**About this exercise**
Write how many lines in the records below include the string "head". No other text should be given.

Code change snippets
---------------

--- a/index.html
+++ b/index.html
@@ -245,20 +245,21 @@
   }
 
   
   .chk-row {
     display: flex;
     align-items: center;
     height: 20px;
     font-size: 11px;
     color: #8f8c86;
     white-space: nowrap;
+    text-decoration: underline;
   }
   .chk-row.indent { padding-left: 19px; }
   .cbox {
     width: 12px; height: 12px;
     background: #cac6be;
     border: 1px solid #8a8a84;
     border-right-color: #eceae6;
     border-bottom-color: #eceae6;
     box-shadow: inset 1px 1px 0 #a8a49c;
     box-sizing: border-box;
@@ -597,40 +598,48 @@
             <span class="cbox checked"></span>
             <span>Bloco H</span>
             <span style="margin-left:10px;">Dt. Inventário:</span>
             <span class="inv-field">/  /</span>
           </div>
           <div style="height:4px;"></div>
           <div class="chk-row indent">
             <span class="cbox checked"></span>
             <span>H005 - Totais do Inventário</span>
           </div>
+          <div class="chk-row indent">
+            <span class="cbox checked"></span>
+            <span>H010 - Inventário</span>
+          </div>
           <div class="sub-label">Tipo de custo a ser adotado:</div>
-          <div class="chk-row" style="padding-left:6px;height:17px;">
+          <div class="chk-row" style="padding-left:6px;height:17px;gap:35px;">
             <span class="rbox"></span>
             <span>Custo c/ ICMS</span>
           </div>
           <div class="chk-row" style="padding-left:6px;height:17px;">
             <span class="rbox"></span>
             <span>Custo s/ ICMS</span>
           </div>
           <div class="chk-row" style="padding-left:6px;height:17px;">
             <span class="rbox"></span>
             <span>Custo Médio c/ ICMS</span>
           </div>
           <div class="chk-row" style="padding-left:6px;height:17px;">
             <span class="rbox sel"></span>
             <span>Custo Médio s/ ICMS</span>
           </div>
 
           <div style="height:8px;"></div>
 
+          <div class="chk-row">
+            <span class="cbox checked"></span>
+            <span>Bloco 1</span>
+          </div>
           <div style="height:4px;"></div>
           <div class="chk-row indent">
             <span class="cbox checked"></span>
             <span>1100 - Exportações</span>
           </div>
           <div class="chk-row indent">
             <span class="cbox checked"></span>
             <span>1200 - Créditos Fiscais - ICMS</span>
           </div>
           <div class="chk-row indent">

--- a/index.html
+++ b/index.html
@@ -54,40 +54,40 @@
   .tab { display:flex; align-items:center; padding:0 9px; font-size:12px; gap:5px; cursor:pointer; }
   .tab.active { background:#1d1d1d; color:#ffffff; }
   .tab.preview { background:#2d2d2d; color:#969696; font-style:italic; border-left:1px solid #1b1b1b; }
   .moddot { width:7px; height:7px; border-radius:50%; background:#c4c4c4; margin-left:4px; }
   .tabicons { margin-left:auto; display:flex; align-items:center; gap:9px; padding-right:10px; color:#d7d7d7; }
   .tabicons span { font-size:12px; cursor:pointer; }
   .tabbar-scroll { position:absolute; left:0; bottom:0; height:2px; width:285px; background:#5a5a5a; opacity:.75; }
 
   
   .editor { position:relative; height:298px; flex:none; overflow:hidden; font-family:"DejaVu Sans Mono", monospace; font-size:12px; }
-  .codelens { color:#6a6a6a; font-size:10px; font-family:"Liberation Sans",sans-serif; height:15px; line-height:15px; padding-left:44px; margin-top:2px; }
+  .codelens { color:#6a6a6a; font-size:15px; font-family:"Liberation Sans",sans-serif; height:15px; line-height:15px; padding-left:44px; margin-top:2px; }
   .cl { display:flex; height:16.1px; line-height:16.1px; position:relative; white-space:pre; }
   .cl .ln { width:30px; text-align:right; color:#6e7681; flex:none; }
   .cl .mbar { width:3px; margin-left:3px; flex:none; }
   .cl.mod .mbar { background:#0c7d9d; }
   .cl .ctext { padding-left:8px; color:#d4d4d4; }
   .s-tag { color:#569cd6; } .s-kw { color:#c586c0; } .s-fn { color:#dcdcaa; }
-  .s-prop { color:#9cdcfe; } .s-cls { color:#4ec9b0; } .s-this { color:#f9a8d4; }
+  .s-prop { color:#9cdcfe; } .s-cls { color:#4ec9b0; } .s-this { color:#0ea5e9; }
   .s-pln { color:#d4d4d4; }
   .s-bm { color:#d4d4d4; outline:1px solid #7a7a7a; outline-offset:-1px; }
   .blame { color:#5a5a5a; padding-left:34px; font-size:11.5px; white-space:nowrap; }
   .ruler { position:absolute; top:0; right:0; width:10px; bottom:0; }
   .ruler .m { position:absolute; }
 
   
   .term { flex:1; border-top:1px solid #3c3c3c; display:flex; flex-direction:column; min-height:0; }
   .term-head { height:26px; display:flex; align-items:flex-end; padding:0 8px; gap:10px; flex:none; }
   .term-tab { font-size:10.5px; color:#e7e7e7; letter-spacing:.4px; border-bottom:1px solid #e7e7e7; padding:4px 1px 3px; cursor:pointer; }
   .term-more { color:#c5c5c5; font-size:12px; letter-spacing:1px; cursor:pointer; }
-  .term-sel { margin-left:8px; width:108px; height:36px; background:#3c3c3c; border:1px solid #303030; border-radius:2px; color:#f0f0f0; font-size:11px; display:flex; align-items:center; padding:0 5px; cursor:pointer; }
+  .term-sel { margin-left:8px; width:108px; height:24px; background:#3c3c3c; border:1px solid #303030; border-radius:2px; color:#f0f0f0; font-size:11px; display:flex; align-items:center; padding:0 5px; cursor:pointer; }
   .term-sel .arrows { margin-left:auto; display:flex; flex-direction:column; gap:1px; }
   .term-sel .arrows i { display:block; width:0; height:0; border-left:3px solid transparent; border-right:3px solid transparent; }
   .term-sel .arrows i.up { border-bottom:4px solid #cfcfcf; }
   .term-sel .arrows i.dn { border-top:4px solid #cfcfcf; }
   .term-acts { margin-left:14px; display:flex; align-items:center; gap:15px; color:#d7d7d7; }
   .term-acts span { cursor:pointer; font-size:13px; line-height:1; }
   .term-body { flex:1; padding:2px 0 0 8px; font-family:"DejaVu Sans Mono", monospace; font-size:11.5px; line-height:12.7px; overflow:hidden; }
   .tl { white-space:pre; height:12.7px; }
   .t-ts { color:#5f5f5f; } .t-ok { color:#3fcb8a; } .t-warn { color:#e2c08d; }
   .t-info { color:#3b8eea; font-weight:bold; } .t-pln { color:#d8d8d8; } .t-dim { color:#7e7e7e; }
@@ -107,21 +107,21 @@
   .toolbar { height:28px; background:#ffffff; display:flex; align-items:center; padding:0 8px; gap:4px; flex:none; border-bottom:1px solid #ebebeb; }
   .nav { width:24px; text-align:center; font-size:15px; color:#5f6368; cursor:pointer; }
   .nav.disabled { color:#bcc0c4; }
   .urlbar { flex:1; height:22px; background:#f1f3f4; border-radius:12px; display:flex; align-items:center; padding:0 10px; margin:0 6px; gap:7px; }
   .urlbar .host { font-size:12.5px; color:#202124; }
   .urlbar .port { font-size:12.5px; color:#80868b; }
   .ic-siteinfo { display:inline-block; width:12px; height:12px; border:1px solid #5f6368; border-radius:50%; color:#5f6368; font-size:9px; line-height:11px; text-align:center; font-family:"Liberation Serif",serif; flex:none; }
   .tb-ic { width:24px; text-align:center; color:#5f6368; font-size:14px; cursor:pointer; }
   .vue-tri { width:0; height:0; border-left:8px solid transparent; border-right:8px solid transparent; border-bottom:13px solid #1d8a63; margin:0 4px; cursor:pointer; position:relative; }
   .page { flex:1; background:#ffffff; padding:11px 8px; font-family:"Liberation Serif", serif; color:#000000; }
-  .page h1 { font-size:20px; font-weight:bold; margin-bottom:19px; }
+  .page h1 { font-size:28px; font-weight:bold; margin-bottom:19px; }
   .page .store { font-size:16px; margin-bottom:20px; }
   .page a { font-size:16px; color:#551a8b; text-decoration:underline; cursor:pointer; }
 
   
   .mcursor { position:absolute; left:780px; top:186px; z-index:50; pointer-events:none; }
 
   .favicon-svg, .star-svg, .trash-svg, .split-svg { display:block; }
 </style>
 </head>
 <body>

---------------

**Answer below**
2